Ms. Cook is one of eight Democrats competing in the primary for the 13th Congressional District representing parts of Upper Manhattan and the Bronx. The seat will be left open by the retirement of Representative Charles B. Rangel, 85, after 45 years in office.

Ms. Cook is also the only woman in the race.

She has served as ambassador at large for international religious freedom under President Obama, addressing issues of religious freedom around the world. She also worked as a policy adviser to President Bill Clinton, founded Bronx Christian Fellowship Baptist Church and was its pastor for 14 years, and held major religious positions, including official chaplain of the New York Police Department and president of the Hampton University Ministers’ Conference.

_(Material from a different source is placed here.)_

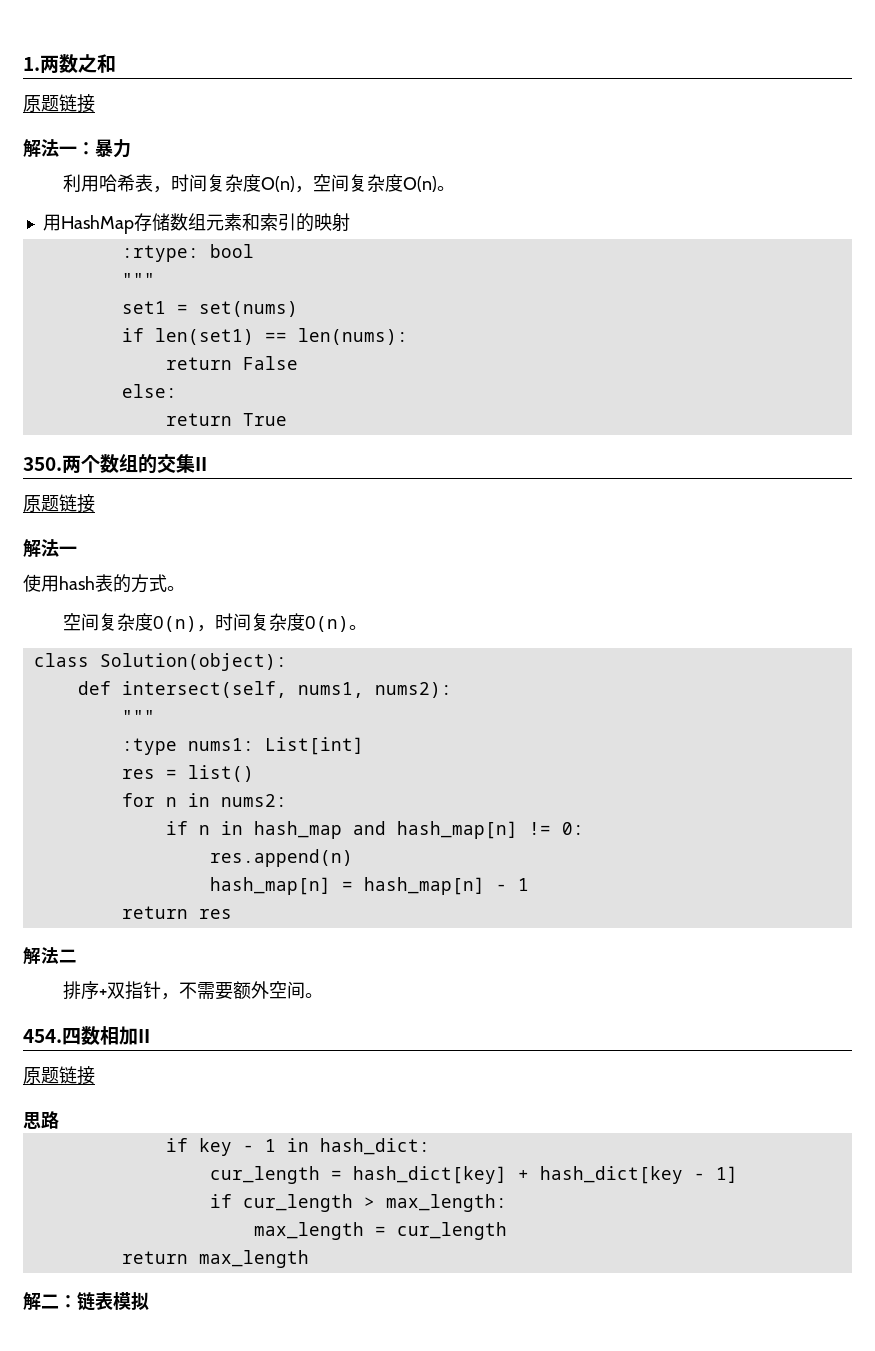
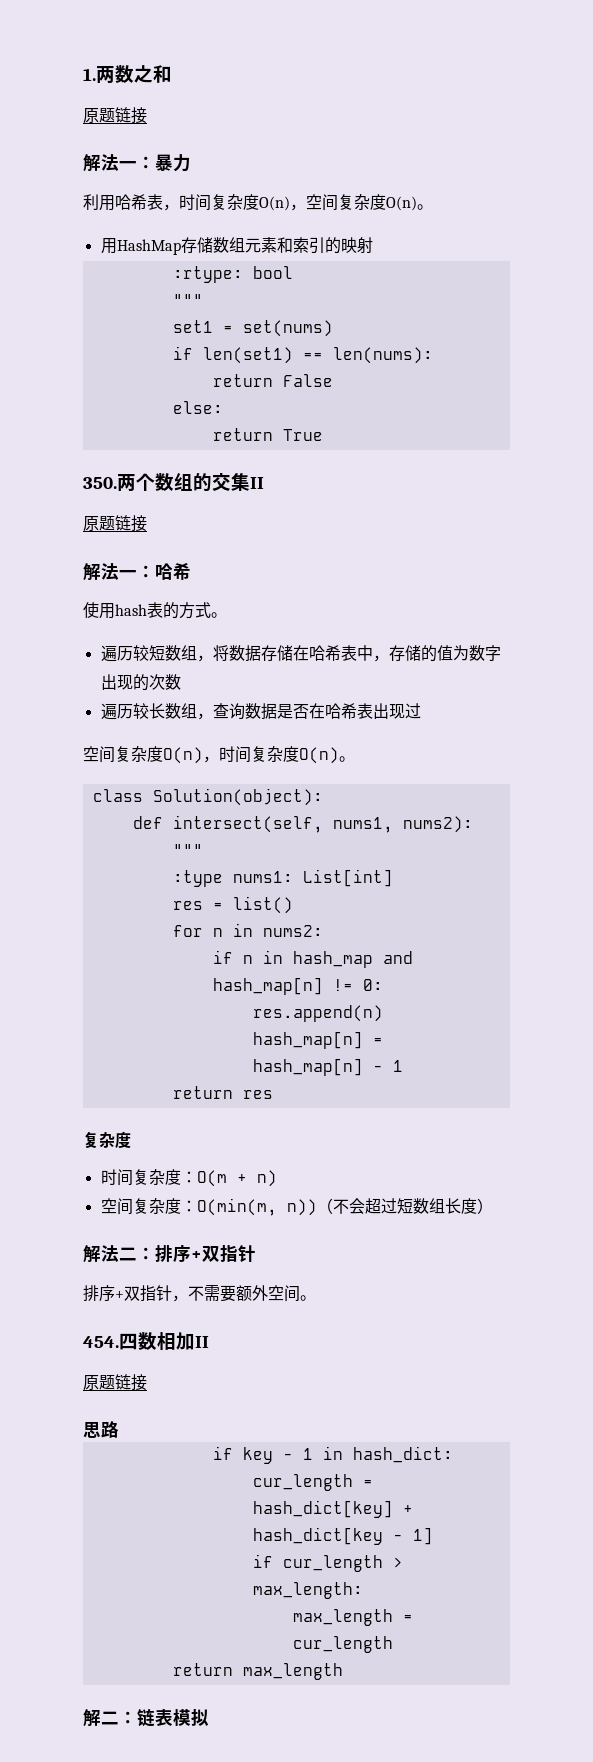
(77, 550) none -> [137,562,191,580] ：哈希
(185, 588) none -> [100,645,501,662] [100,674,181,691] [100,703,421,720] // 遍历较短数组，将数据存储在哈希表中，存储的值为数字出现的次数 // 遍历较长数组，查询数据是否在哈希表出现过
[23,947,77,965] 解法二 -> [83,1131,131,1149] [100,1169,277,1187] [100,1198,493,1216] [83,1245,256,1263] 复杂度 // 时间复杂度：O(m + n) // 空间复杂度：O(min(m, n))（不会超过短数组长度） // 解法二：排序+双指针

The most prominent endorsements and the larger fund-raising donations in the race have gone to State Assemblyman Keith L.T. Wright, Mr. Rangel’s pick to succeed him, and State Senator Adriano Espaillat, who nearly beat out Mr. Rangel for his seat in 2014. Nevertheless, Ms. Cook said she is campaigning harder than her competitors, using her reputation of advocacy in District 13 to gain support from members of the community.

“All of us get endorsements from many different places,” Ms. Cook said. “Mine is a grass-roots campaign, so I have grass-roots endorsements and grass-roots dollars, and I think that speaks volumes.

“We have more donors than anyone. It’s not about necessarily how much cash you can raise,” Ms. Cook said. “No matter who are the names that endorse you, ultimately the people have the vote, and we are the people’s choice.”

Mr. Rangel said though he has nothing negative to say about Ms. Cook, he chose to endorse Mr. Wright because he wanted his successor to have support from groups across the district.

“In terms of community or political support, Keith Wright has more than all the rest of them together,” Mr. Rangel said.

Ms. Cook said among the goals motivating her are gender equality, adequate wages, student loan forgiveness, quality public education, improved incarceration policies, and maintaining affordable housing and small business success. If elected, she said, the House committees that would interest her most would be Small Business, Foreign Affairs and Education and the Workforce.

“It’s time for someone that has relevant, real change,” Ms. Cook said, “Rev. Al Sharpton talked about there being transformational leaders or transactional leaders, and I think we’ve had transactional leaders, leaders who’ve done business in so many ways. But now you need somebody who’s going to transform, because it’s not evident what’s been done.”

Yolanda Brown, an Upper West Side resident who donated $50 to Ms. Cook’s campaign, said the candidate’s work in public service showed how much Ms. Cook cares.

“From her days of being a pastor, of being a chaplain at the police department, of being ambassador at large, there have been so many years,” Ms. Brown said. “It wasn’t a career move. It was truly about the people.”

Katrina Lantos Swett, who served with Ms. Cook on the Commission on International Religious Freedom during her time in the ambassadorial role, said she admired Ms. Cook’s charisma and recalled an impassioned speech Ms. Cook gave at an international conference in Vienna stressing religious freedom.

“She really is one of those people who, in the best possible way, wears her heart on her sleeve, and it was clear that she has sincere concern and commitment,” Ms. Swett said, stating that Ms. Cook “would be a dynamic and positive addition to Congress.”

Ms. Cook said that it is time for a leader that can bridge the gap between Washington and District 13.

“There was a moment when I just said there was a lack — and who can fill that void?” she said. “I can fill that void.”